»»

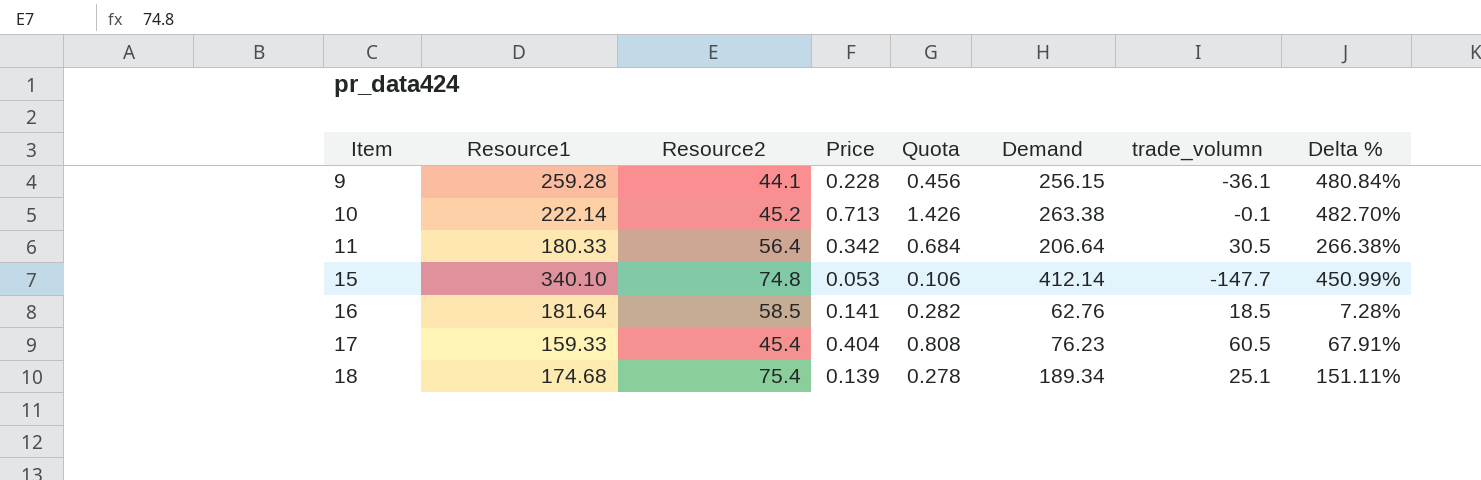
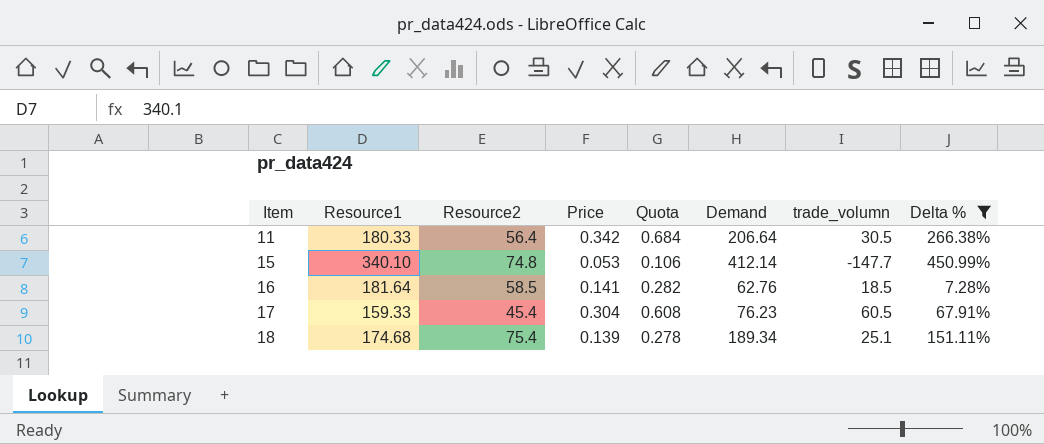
filter: none -> Delta % <= 450.99%
17 | Price: 0.404 -> 0.304
17 | Quota: 0.808 -> 0.608

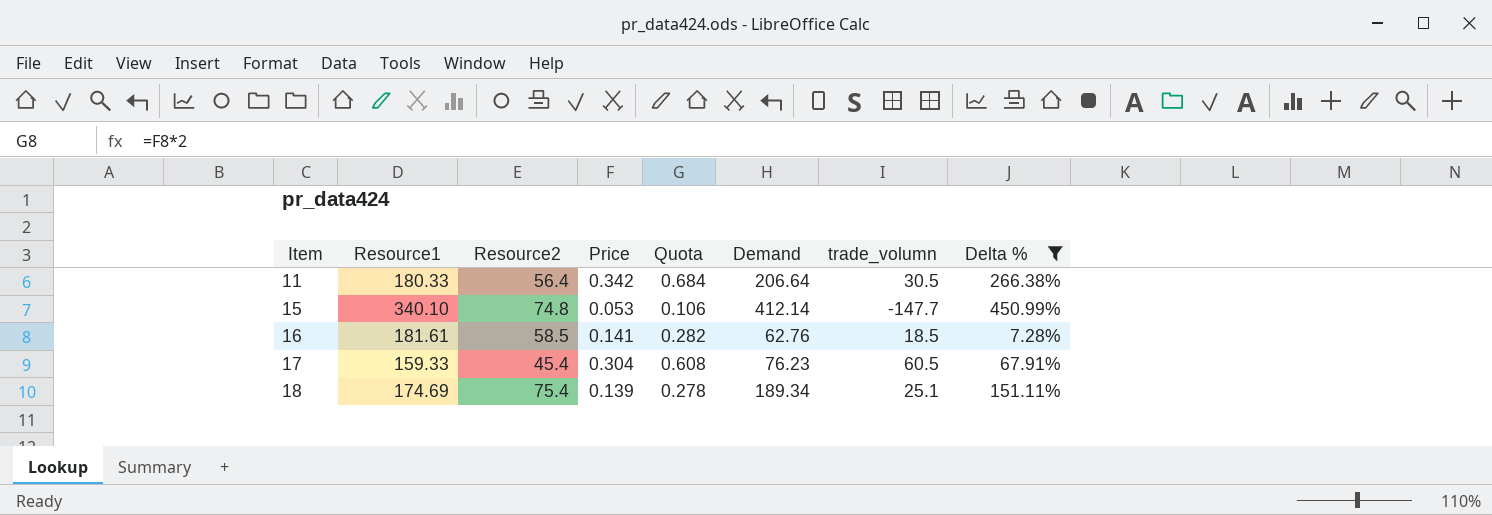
16 | Resource1: 181.64 -> 181.61
18 | Resource1: 174.68 -> 174.69

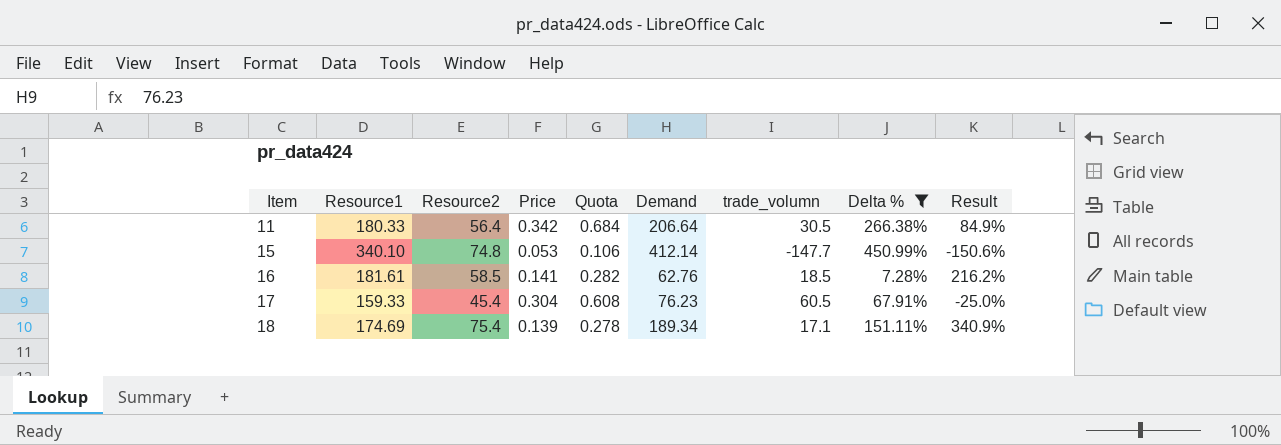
column Result | formula: none -> ([Resource2] - [trade_volumn]) / [trade_volumn]
18 | trade_volumn: 25.1 -> 17.1

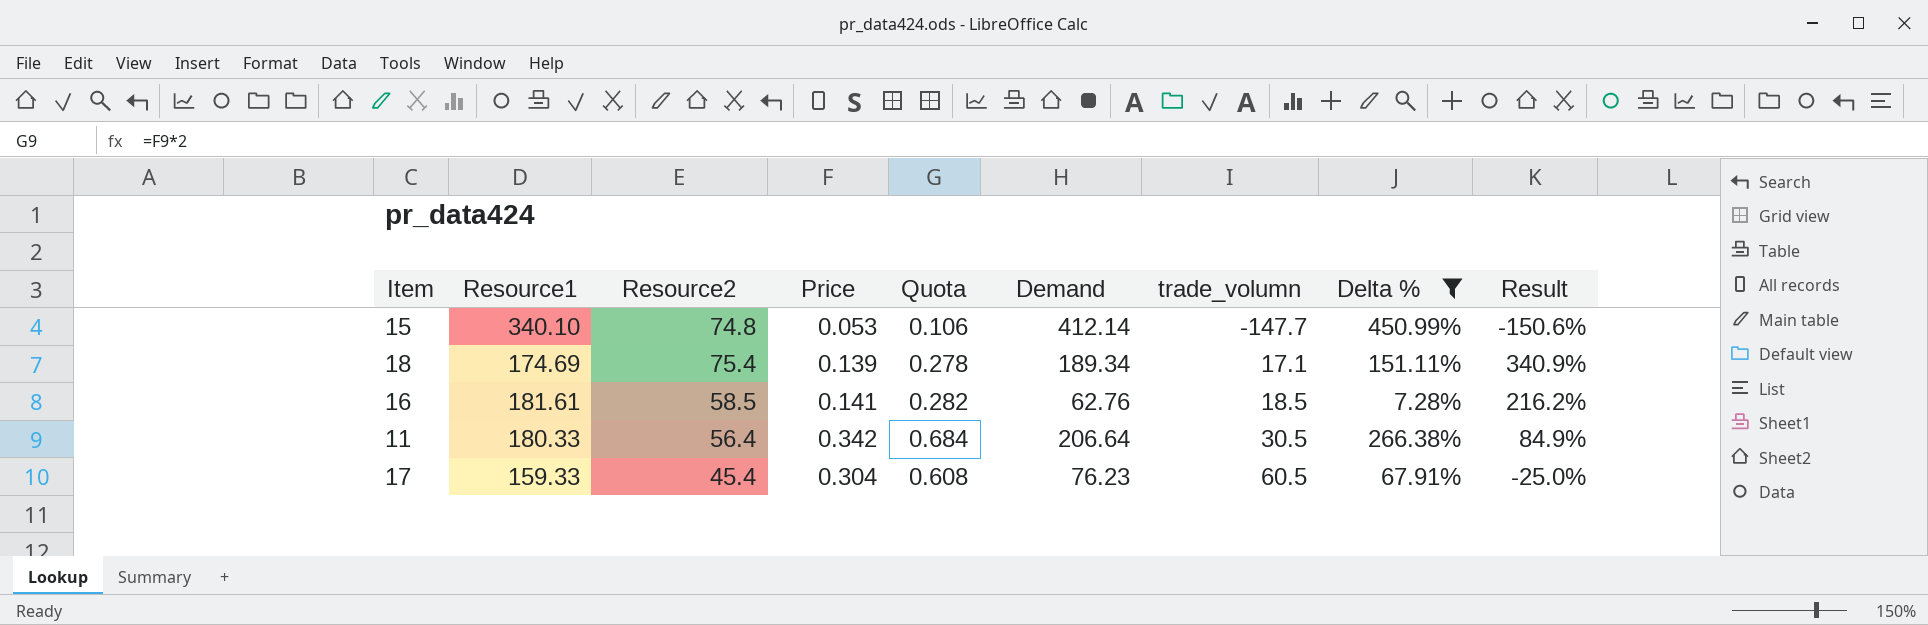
row order: Item ascending -> trade_volumn ascending

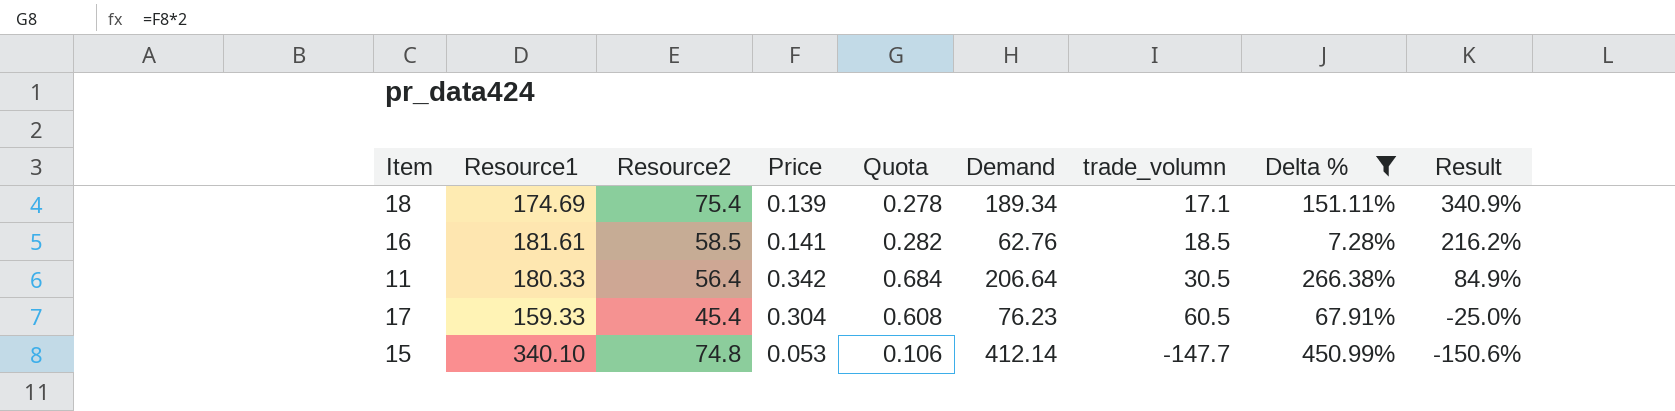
row order: trade_volumn ascending -> Result descending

««

• **Exercise requirements**
Keep the pictures out and transcribe the entries exactly.

• **Written response**
filter: none -> Delta % <= 450.99%
17 | Price: 0.404 -> 0.304
17 | Quota: 0.808 -> 0.608

16 | Resource1: 181.64 -> 181.61
18 | Resource1: 174.68 -> 174.69

column Result | formula: none -> ([Resource2] - [trade_volumn]) / [trade_volumn]
18 | trade_volumn: 25.1 -> 17.1

row order: Item ascending -> trade_volumn ascending

row order: trade_volumn ascending -> Result descending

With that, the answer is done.